Halsey reflected a moment. Reflected deeply. Then he spoke: “I’m not supposed, either, to talk about this matter—any more than you, Mr. Sanders; but I can say, I think, with perfect propriety, that no Hemingway has been caught or found in any way.”
The other nodded. “I see.” It was quite plain that he did not see, and was very much befuddled by everything. And he added: “Well, that’s that, then, I suppose on that Bush Bourse killing. I bought a midnight edition of the Tribute a half-hour ago—and the Hemingway chap is still uncaptured.” He subsided. And after a pause added apologetically: “Well—I daresay you want to turn in, Mr. Halsey. I’m supposed to trot up and down the block now and then tonight in case any stray Spics come around looking for their vanished brothers or cousins; so if you look out in the night and see me smoking on the bench here—it’s only me!”
“Well, good night then. And thanks.”
And Halsey let himself in with his keys.
As he shut the big front door, a little reluctantly, to be sure, on the genial, but more or less benighted Federal officer, he found that the inside front hall, with its very tiny night bulb burning near the banister post, was not as dark as it usually was at this hour, for bright light poured over the old-fashioned transom of Miss Loris’s—or was it Miss Loris Hemingway’s—room.
And even as he tumbled in the gloom at his own portal with his bunch of keys, the door of the lighted room opened a foot or two, and Miss Kinneally thrust out her head. She peered at him in the half-light her action had thrown upon him, and then closing the door gently behind her stepped out into the hall.
“Mr. Halsey,” she called softly.
He paused, still in front of the door to his own room. “How do you do, Miss Kinneally,” he greeted her, in a low voice. “I understand you had a little excitement here tonight?”
“Oh—not particularly,” the trained nurse replied. “A couple of detectives went through the house, room by room, and then cleared out. They were very gentlemanly, and unobtrusive. I fear it irritated your landlady a bit—but the good lady has gone to bed now.”
“That’s good. And how is Miss Loris now—or is it Miss Hemingway? I understand she has come out entirely from the effects of the drug?”
The nurse nodded. “Yes, the injections of Myolpin wore off finally, and all danger of brain concussion is over. Dr. Anders was here at midnight, and gives us complete assurance on that.”
He turned, in the semi-gloom of the half-illumined hall, with his hand on the knob of his door. “And may I ask what Miss Lor—et, Miss Hemingway—did, as soon as she learned what had happened to her—and that she had been in a coma for so many, many hours?”
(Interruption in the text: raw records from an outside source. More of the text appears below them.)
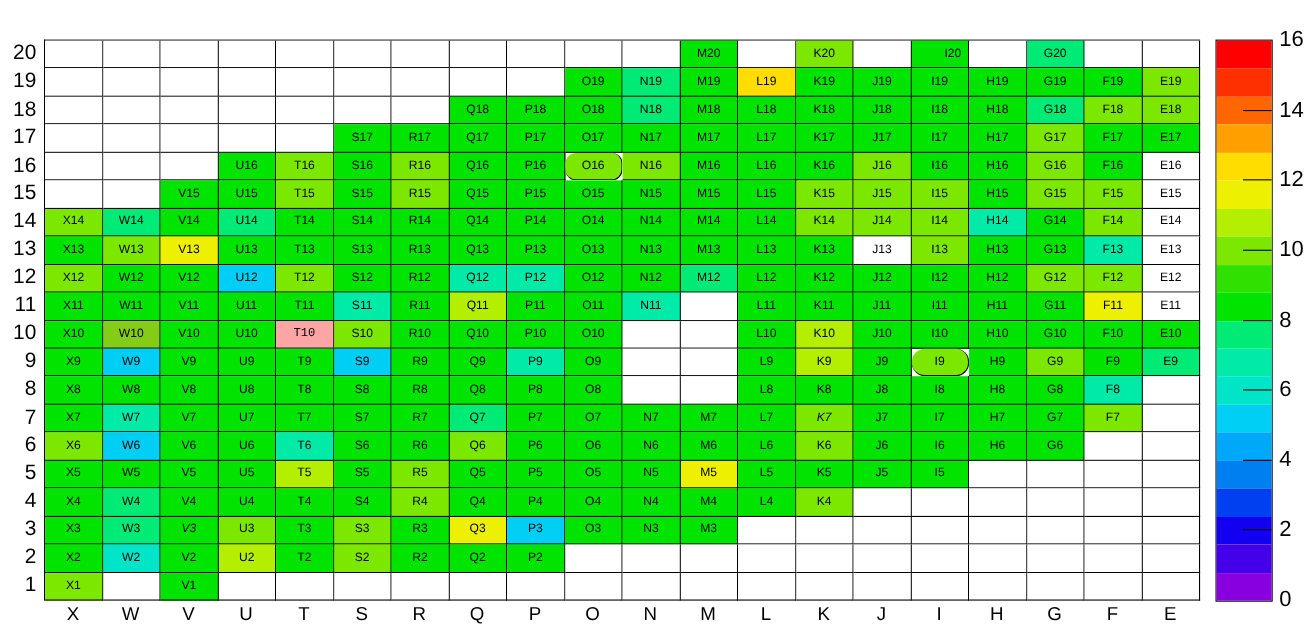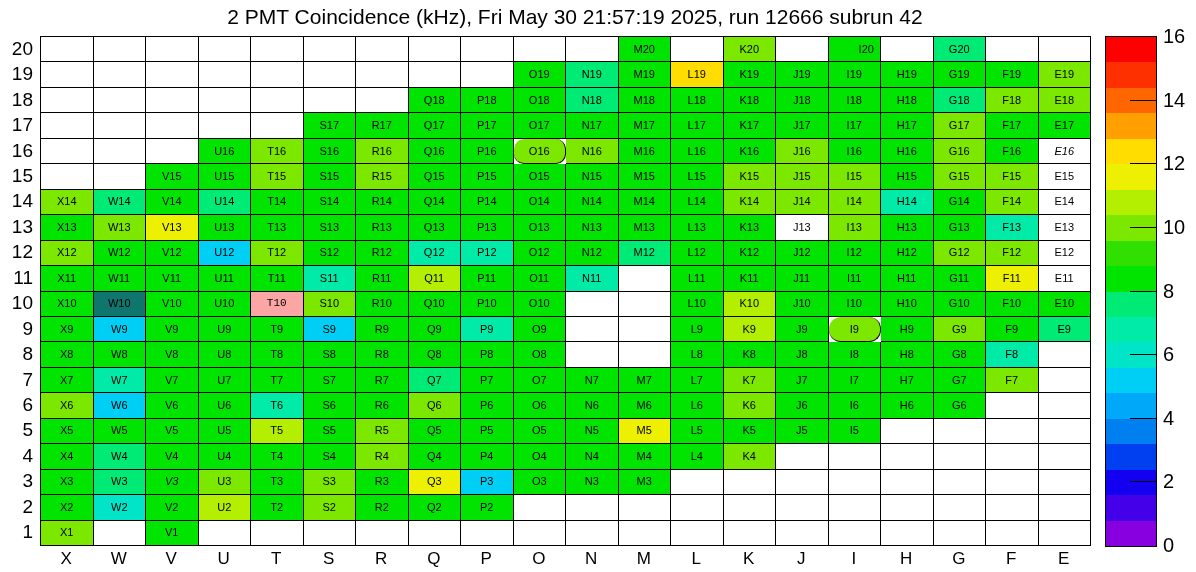"2 PMT Coincidence (kHz), Fri" div.title { html: <div>2 PMT Coincidence (kHz), Fri May 30 21:57:19 2025, run 12666 subrun 42</div> -> none }
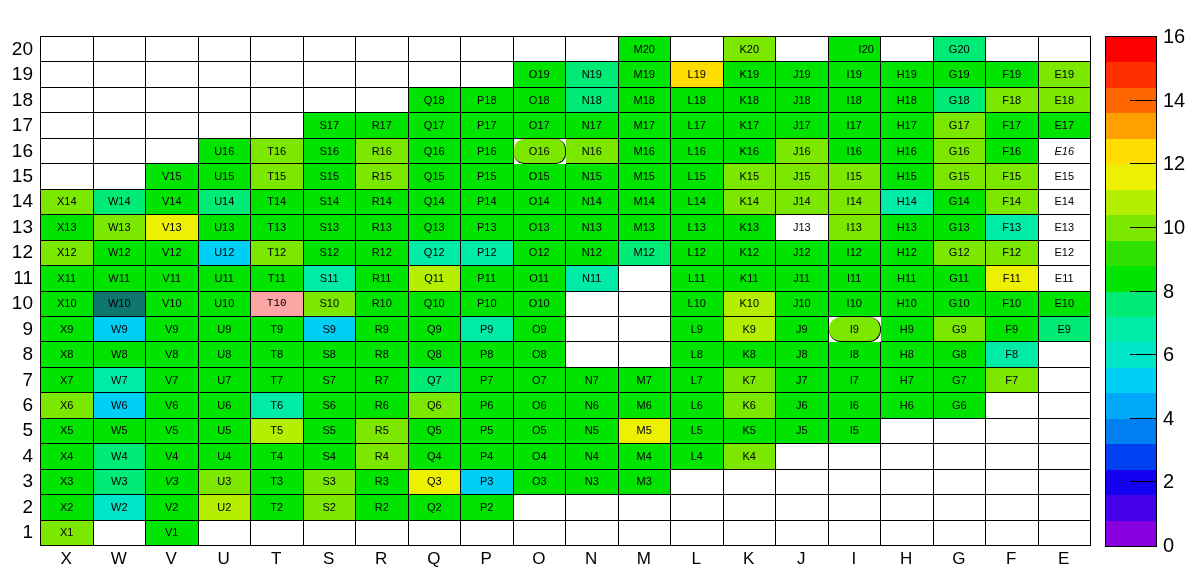"E16" div.cell { font-style: italic -> none }
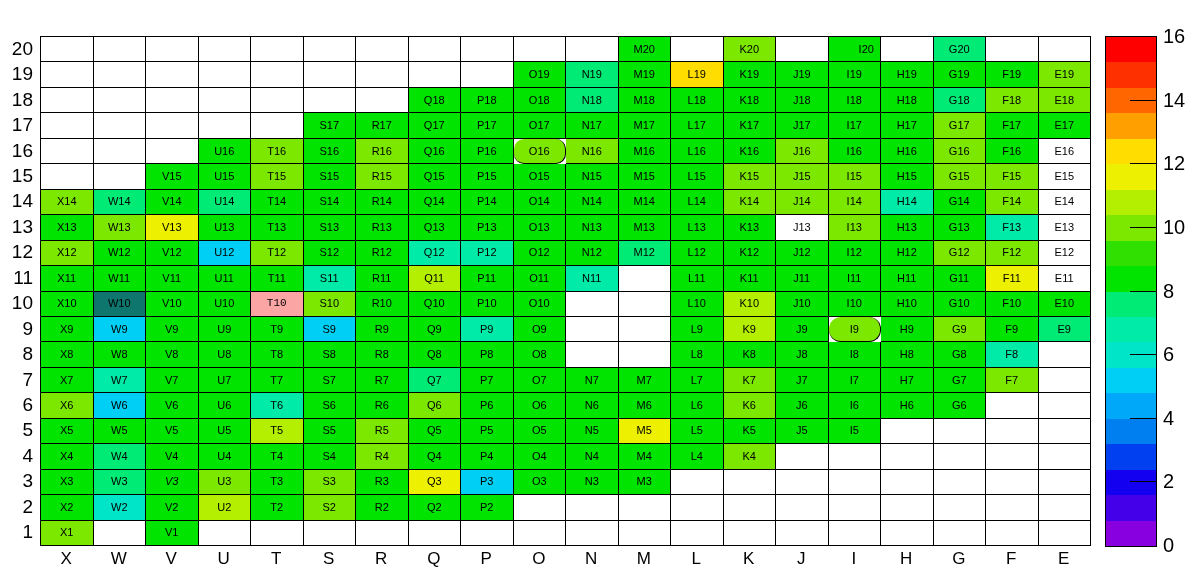"W10" div.cell { background: #0f766e -> #84cc16 }
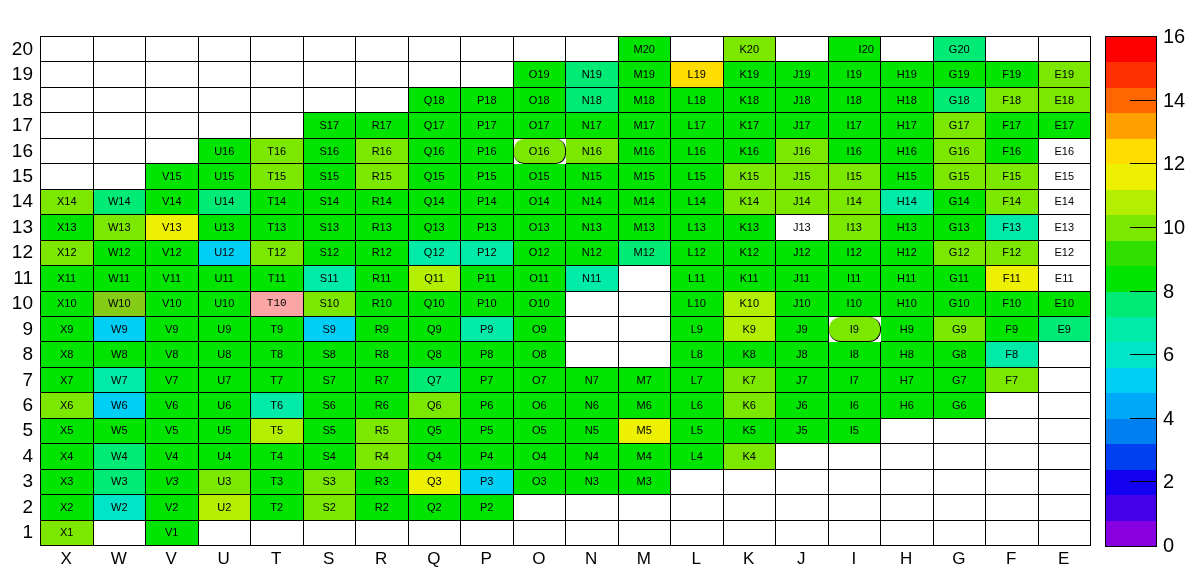"K7" div.cell { font-style: none -> italic }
“She asked for Mrs. Morely, the landlady. Mrs. Morely, of course, came right up. The girl then asked if a Clifford Hemingway lived in this house, and when Mrs. Morely said no such person resided here or ever had resided here, and that she did not furthermore even know the man, the patient began to get excited. It was just about at this juncture that one of the detectives from the North Central police station—his name was Luke Grant—called to see how the victim of yesterday’s assault was coming out. He was just going off duty—was off duty already, in fact—but had orders to drop in here and file a report tomorrow. She had a long talk with him. I took the opportunity, in fact, to run over to my room while they were together, and write an urgent letter that I was supposed to have written a week ago. I got back while Detective Grant was still here. He was leaving, though. Indeed, he went away in quite a hurry, and since then she’s been sitting up in bed, wakeful, restless, in the peculiar condition anyone is in when they have slept artificially as long as she has.” She paused. “Would you like to see her? She is not likely to sleep now, Dr. Anders said when he was here, for another twenty-four hours. In fact, she should not, he says.”